Oui, tu as raison, Marco Valdo M.I. mon ami, de toujours renvoyer au texte. C’est plus correct vis-à-vis de la chanson. Quant à nous, tissons maintenant le linceul de ce vieux monde malade de la corona, ahanant, suant, souffrant, mourant et cacochyme.

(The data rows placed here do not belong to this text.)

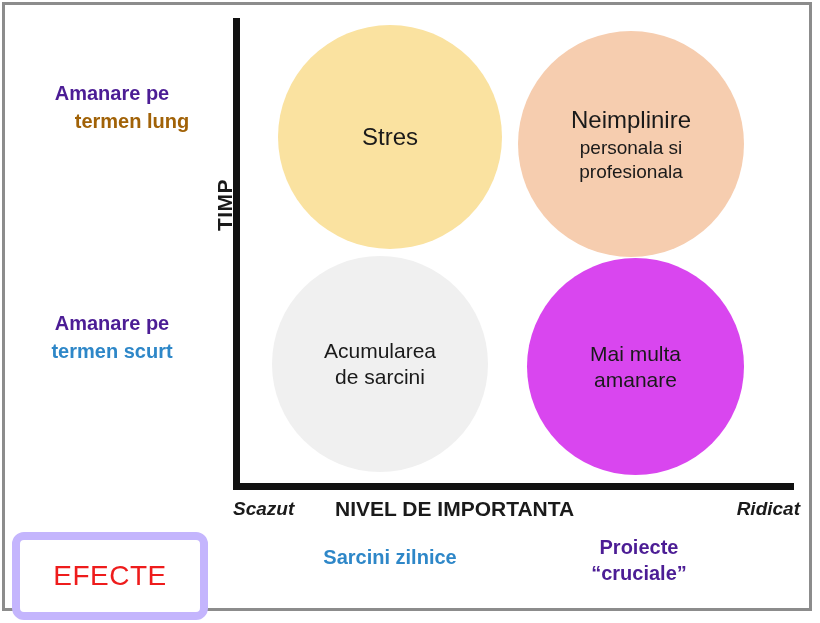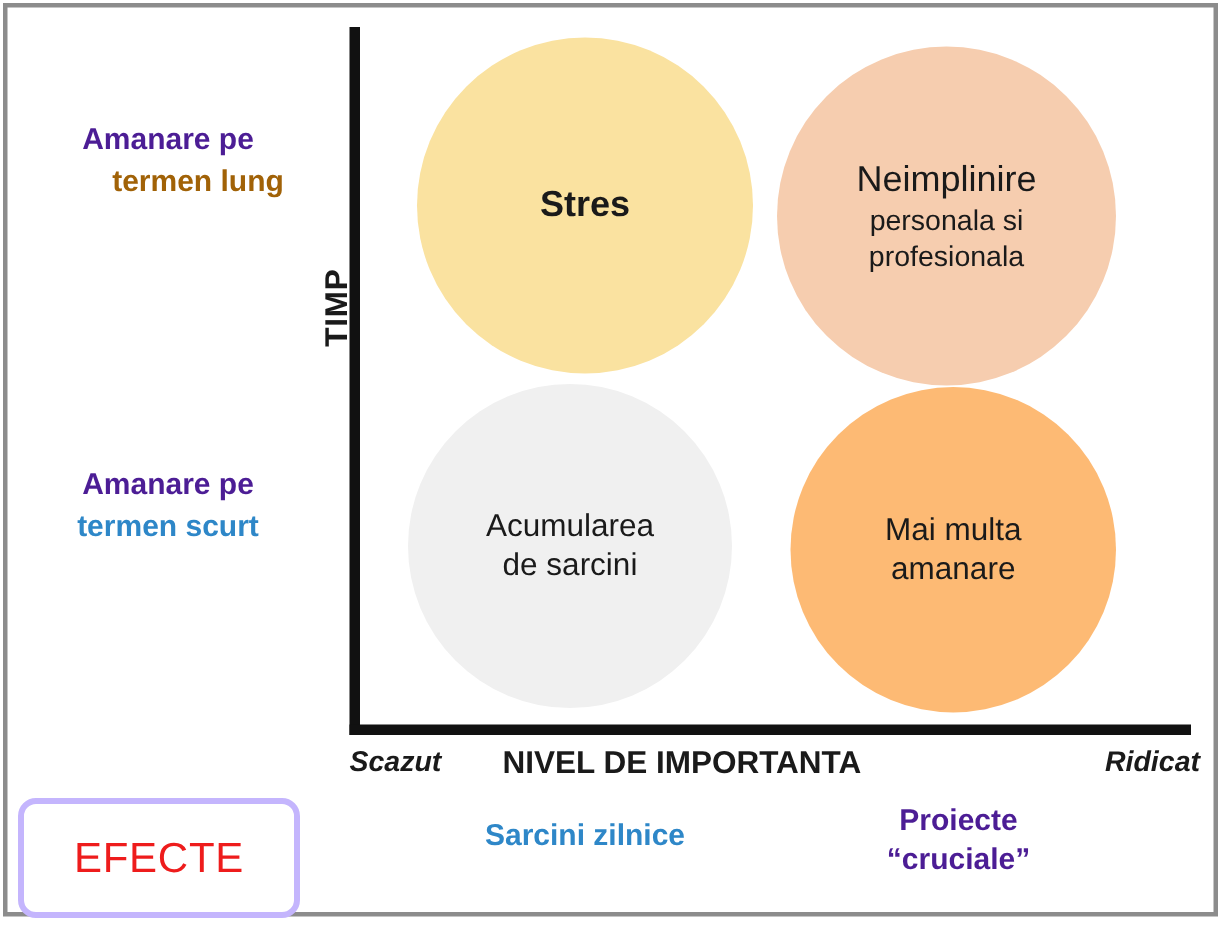--- a/index.html
+++ b/index.html
@@ -68,7 +68,7 @@
   }
   #bubble-stres .bubble-title {
     font-size: 24px;
-    font-weight: 700;
+    font-weight: 400;
   }
   #bubble-neimplinire {
     left: 518px;

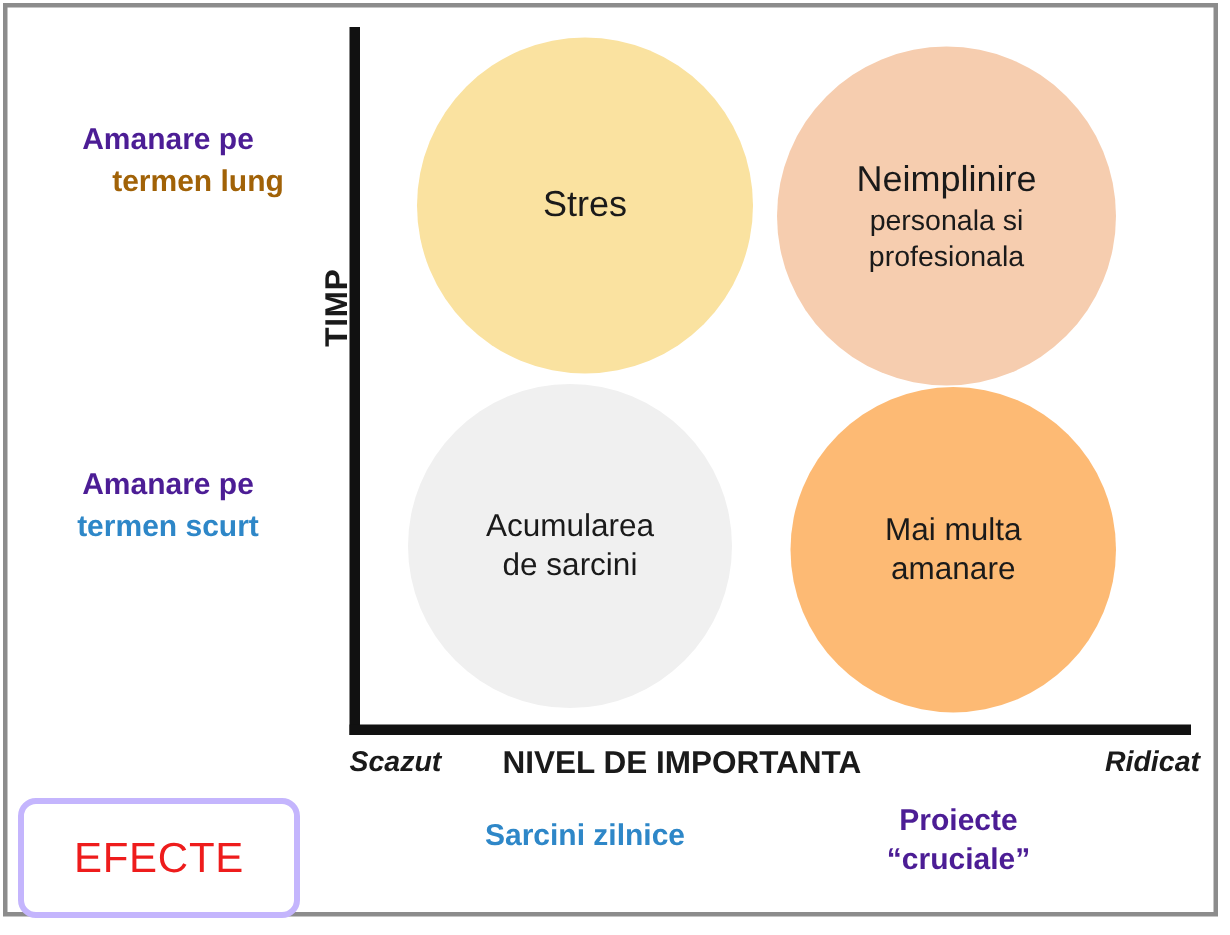--- a/index.html
+++ b/index.html
@@ -102,7 +102,7 @@
     top: 258px;
     width: 217px;
     height: 217px;
-    background: #fdba74;
+    background: #d946ef;
     text-align: right;
   }
   #bubble-amanare .bubble-title {

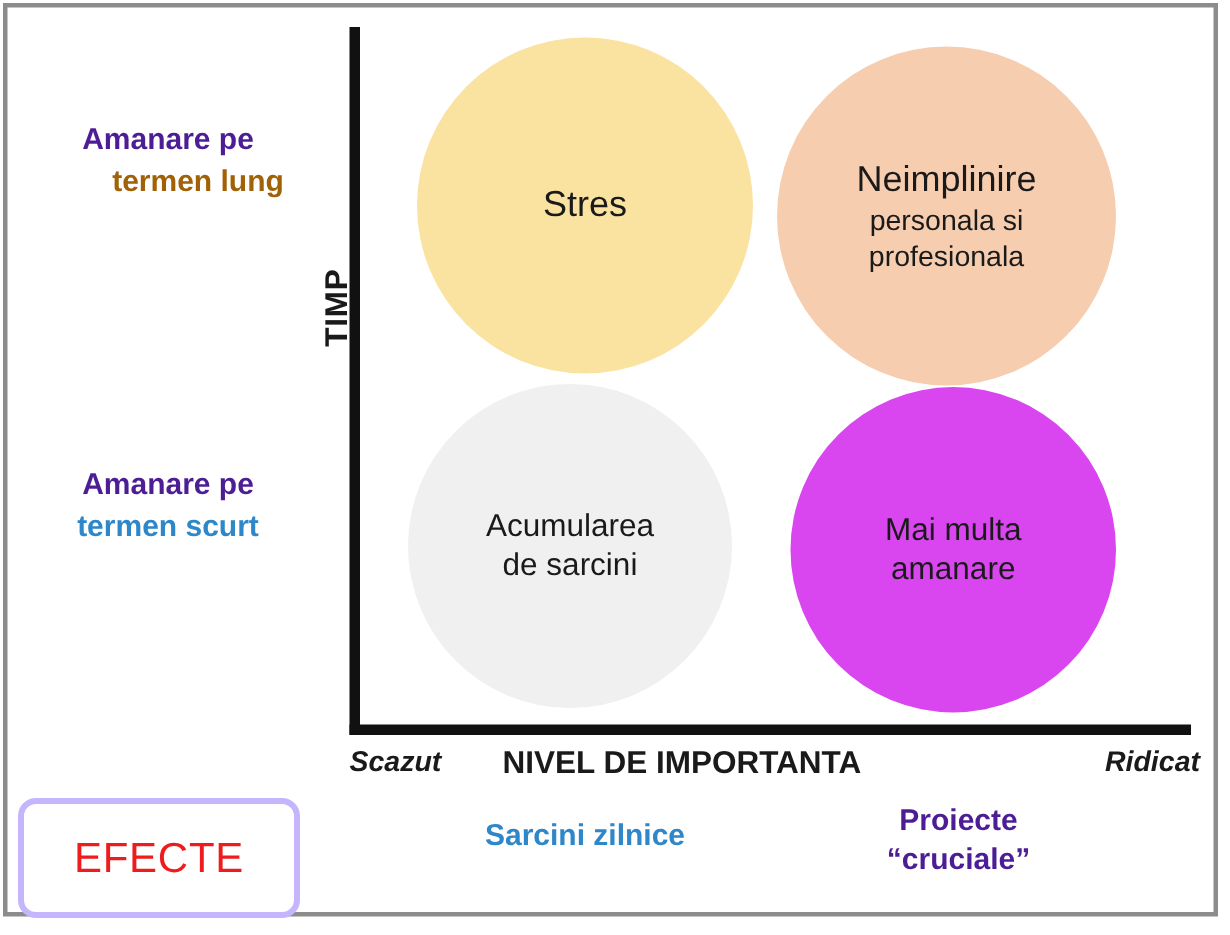--- a/index.html
+++ b/index.html
@@ -201,7 +201,7 @@
     top: 532px;
     width: 180px;
     height: 72px;
-    border: 4px solid #c4b5fd;
+    border: 8px solid #c4b5fd;
     border-radius: 12px;
     background: #ffffff;
     display: flex;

Ainsi Parlaient Marco Valdo M.I. et Lucien Lane


1600, La peste vous attrape, d’après un ancien manuscrit trouvé à Milan.

Les personnages :
Don Rodrigo, un Espagnol passionné ;
Don Alvarez, le frère de Don Rodrigo ;
Don Ramirez, père de Don Alvarez et de Don Rodrigo ;
Don Fernandez, frère de Don Ramirez et oncle de Don Alvarez, et de Don Rodrigo ;
Don Rodriguez, qui n’est pas apparenté à Don Ramirez, Don Alvarez et Don Rodrigo ;
Un médecin ;
Le Podesta ;
Un mari, une femme mourante ;
Chiquita, des Espagnols, des pestiférés, des moines.


Premier acte

Olé olé olé olé olé olé olé olé­
C’était le XVIIe siècle et en Italie, l’Espagne s’abattait
Avec ses empesteurs du grand folklore de Madridolé olé olé !
La soldatesque tsigane buvait et mangeait
Et se répandait le long de la botte.
Rodrigo avait amené Chiquita, une bête,
Un petit microbe, mais un trésor pour Rodrigo
C’était un fléau si infidèle à son maître
Que à la première petite dame, il abandonna Rodrigo,

Quand elle fut empestée, elle courut chez son frère,
Quand il fut empesté, il courut chez son père.
Peu à peu, la peste se répandit dans les quartiers
Provoquant l’infestation de la ville entière.

Femmes et hommes, enfants et jeunes mariées amoureuses
Se décomposaient en plaies puantes et brutales.
Les gens couraient dans les rues sinueuses
Implorer du docteur public, une médication radicale.

Puis, sur ordre du Podestà, on a construit hors les murs,
Pour recueillir les pestiférés, une clausure,
De gros moines la gardaient.
On l’appela le lazaret

Ces grands hommes brutaux versaient des chariots
Entiers de pestiférés dans la fosse commune
(olé olé olé olé)
Ils récupéraient les meilleurs morceaux
(olé olé olé olé)
Et la peste s’installa dans le jeune.
À l’intérieur du lazaret, la peste empestait radieuse
Et s’étendait ainsi en une rougeur calamiteuse.
Alors, du fond, un petit air monta,
Sur sa femme mourante, un mari chanta :

La peste et les cornes sont de toute éternité
Si tu ne meurs pas bientôt, tu le sauras.
À toi les cornes et la peste à moi
Ô, quelle belle fête, olé pestiféré !

Alors, courons, sautons, dansons et rions.
Pour la postérité, d’héroïques pestiférés, nous serons.
Don Rodrigo en furie sexuelle
A résolu un problème d’état civil.

Puis, ordre du podestà, hors des murs, la peste resta
Et n’est jamais revenue jusqu’à ce virus corona.

Le deuxième acte ne peut pas être joué, car les protagonistes sont en quarantaine.